• **WORK TO COMPLETE**: Starting at the line that holds "Github Sync (Optional)" and stopping at the line that holds "GITHUB_TOKEN: A Github", restate the records below word for word, with both of those lines included.

:::::

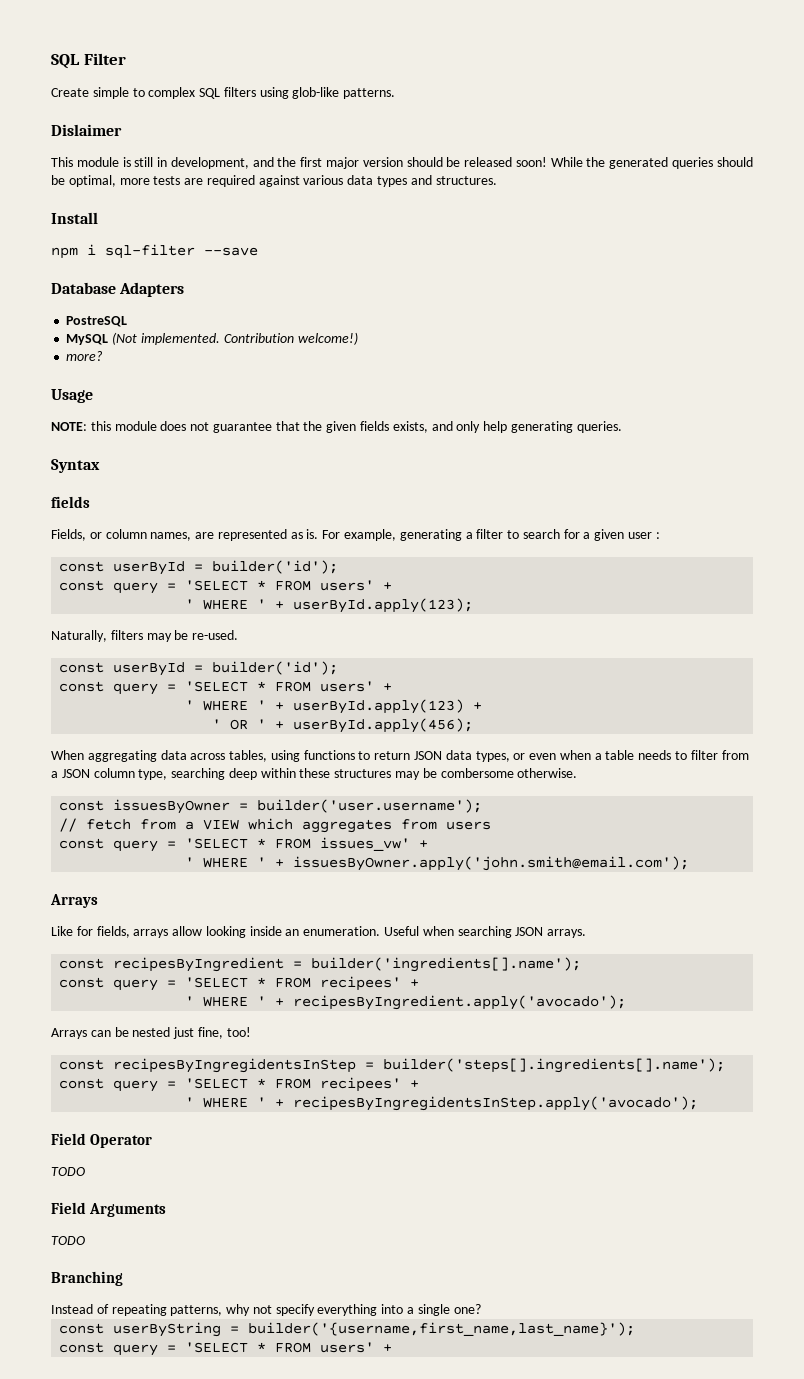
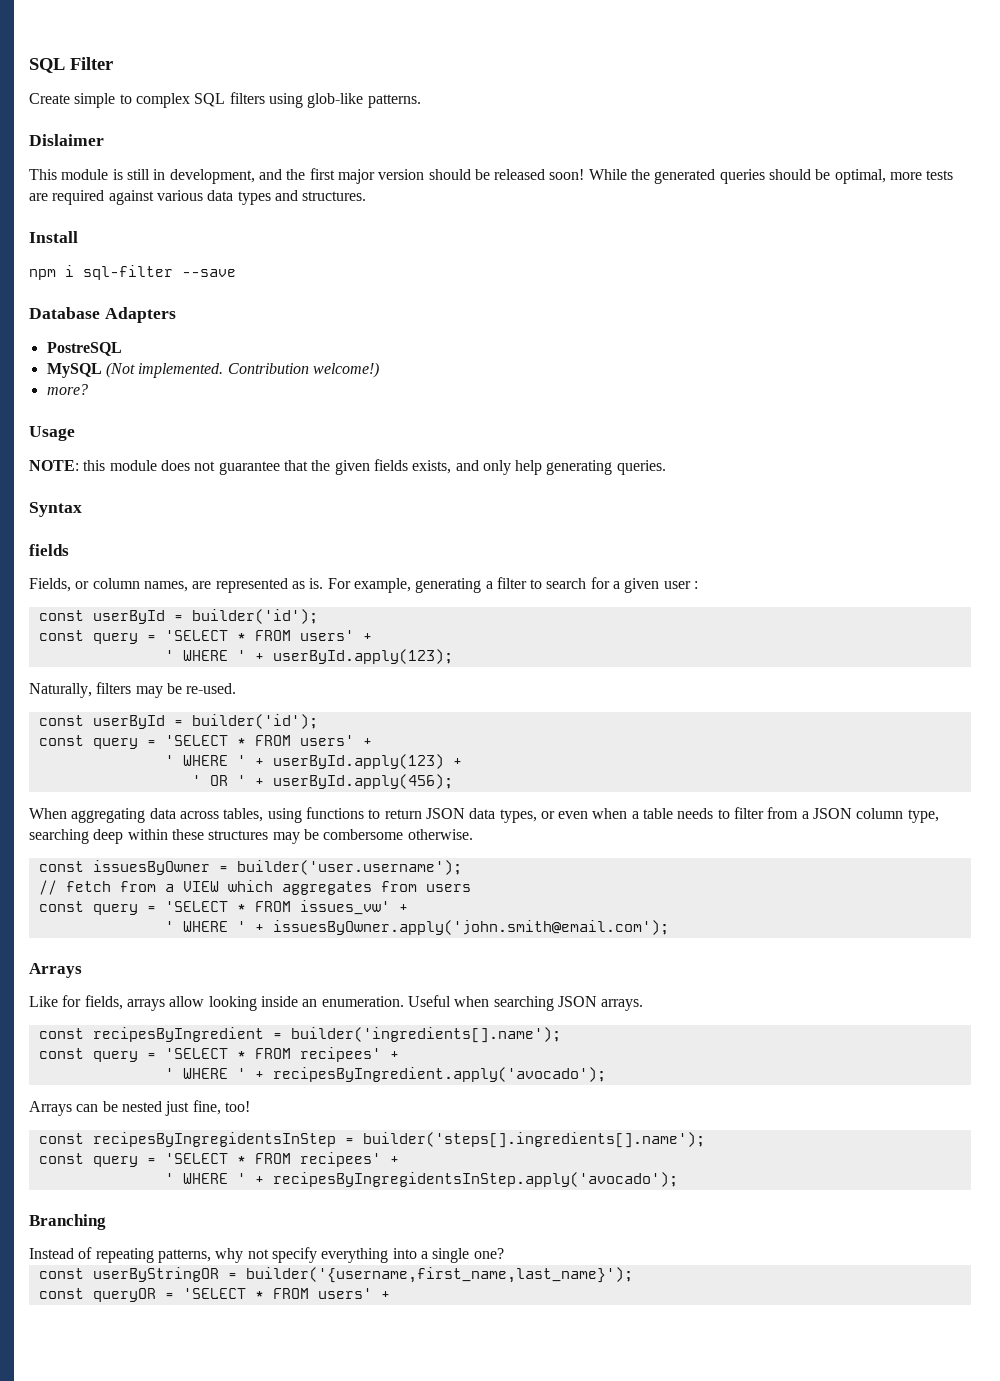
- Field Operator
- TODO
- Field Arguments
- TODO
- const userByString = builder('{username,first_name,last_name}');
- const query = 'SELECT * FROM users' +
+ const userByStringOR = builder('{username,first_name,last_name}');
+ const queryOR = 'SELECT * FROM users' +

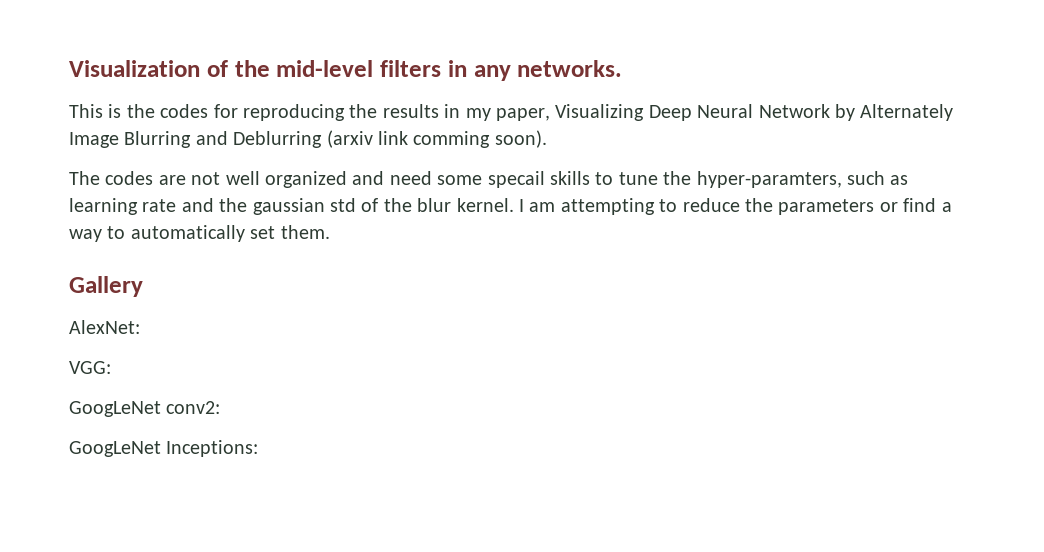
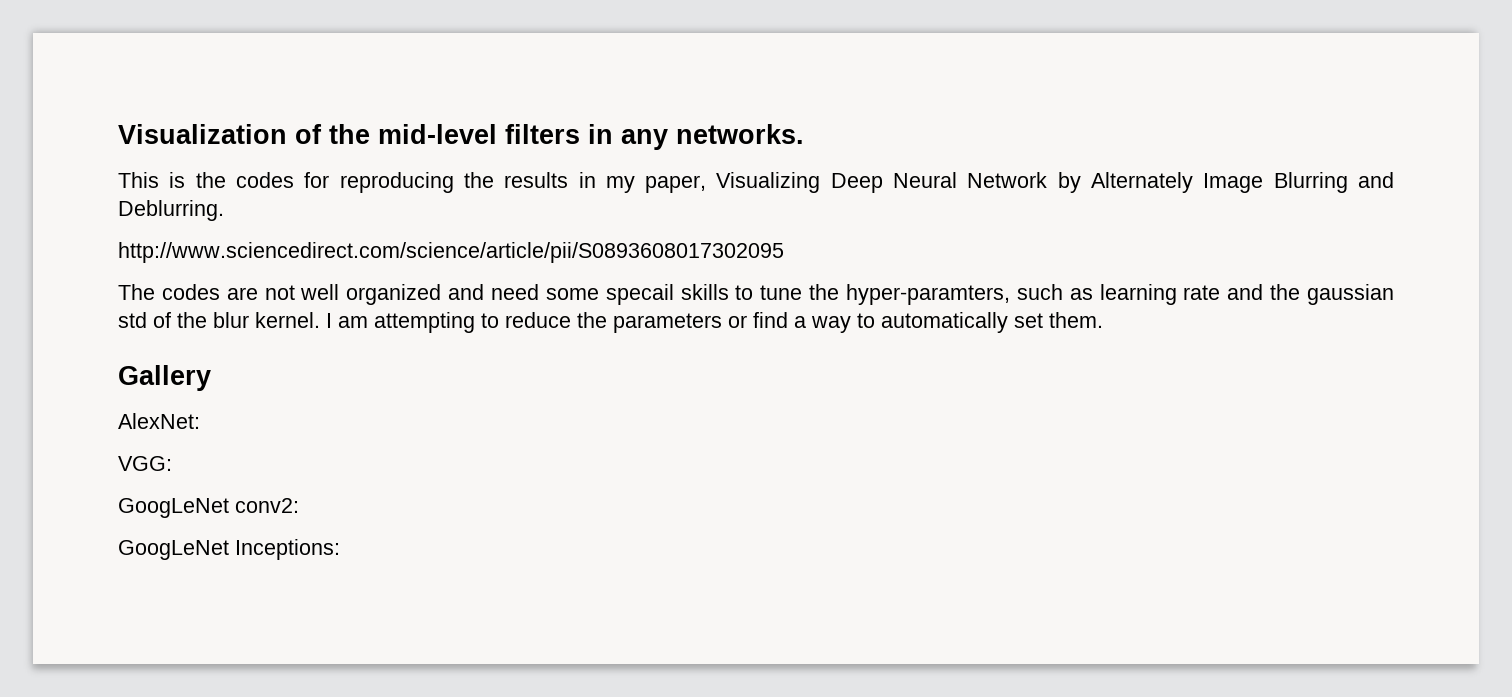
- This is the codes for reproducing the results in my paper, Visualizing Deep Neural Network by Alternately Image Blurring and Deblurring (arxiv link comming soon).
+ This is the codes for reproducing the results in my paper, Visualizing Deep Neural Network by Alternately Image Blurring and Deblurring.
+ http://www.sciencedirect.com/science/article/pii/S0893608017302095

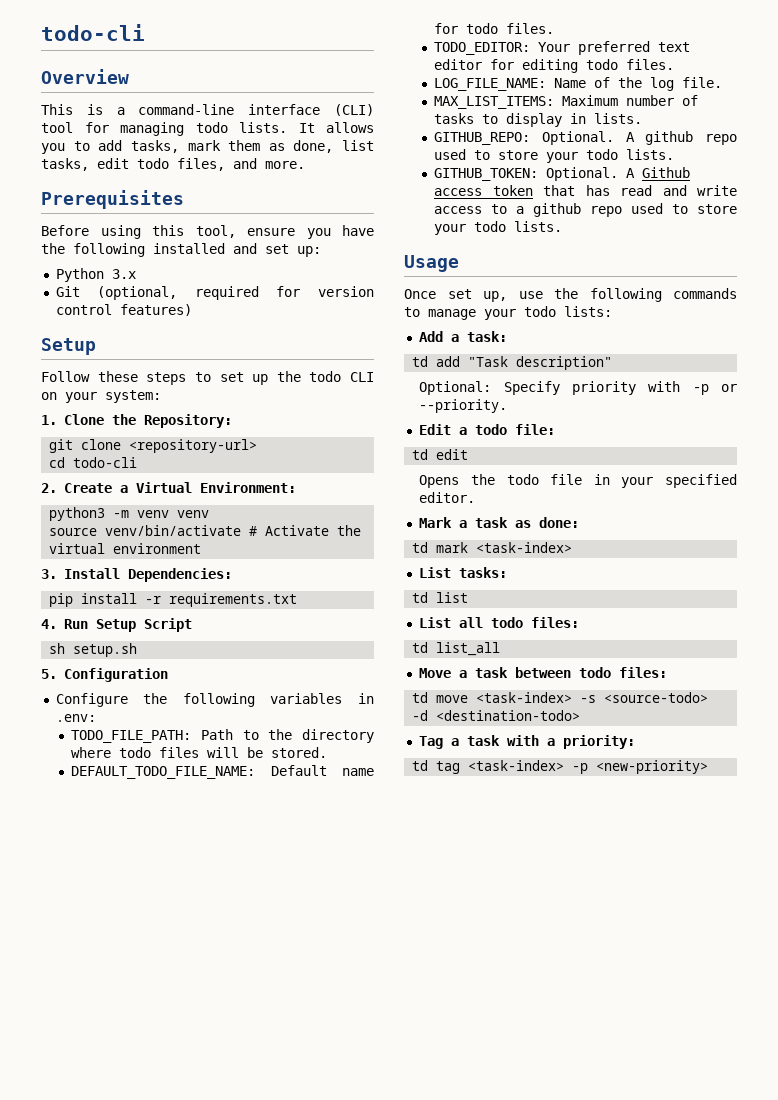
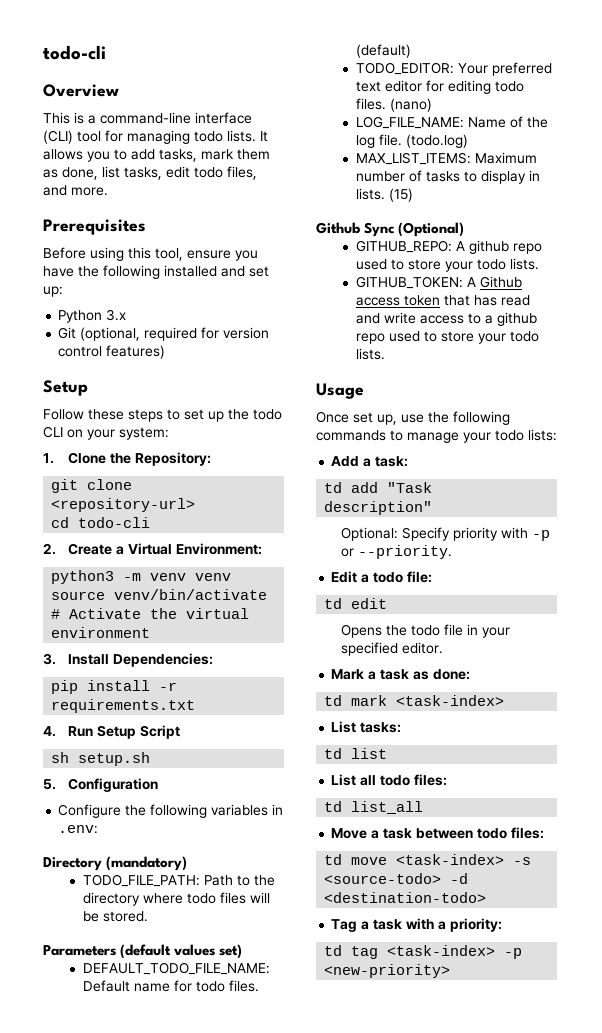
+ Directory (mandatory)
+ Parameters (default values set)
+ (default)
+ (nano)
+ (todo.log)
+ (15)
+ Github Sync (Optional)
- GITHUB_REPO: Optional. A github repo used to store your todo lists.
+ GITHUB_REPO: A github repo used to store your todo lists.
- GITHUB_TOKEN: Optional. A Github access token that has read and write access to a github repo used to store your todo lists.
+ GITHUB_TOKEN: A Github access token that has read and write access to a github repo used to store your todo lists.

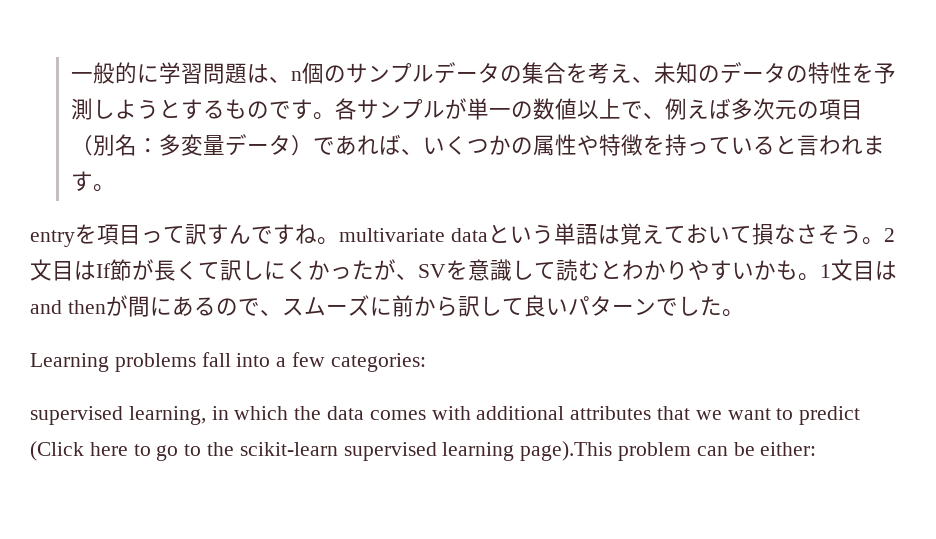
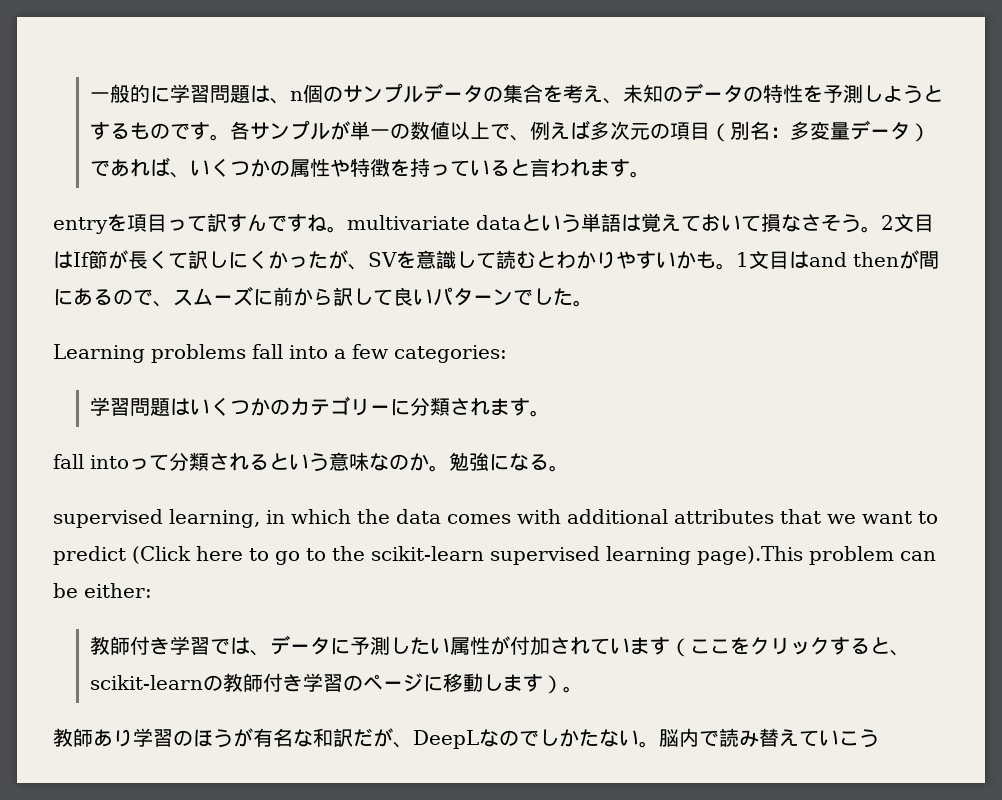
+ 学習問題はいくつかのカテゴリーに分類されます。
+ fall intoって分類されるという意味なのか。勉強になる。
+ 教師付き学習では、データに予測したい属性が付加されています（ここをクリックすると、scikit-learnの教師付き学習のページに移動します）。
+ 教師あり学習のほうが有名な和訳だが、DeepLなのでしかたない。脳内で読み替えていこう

:::::

• **TASK RESPONSE**:
+ Github Sync (Optional)
- GITHUB_REPO: Optional. A github repo used to store your todo lists.
+ GITHUB_REPO: A github repo used to store your todo lists.
- GITHUB_TOKEN: Optional. A Github access token that has read and write access to a github repo used to store your todo lists.
+ GITHUB_TOKEN: A Github access token that has read and write access to a github repo used to store your todo lists.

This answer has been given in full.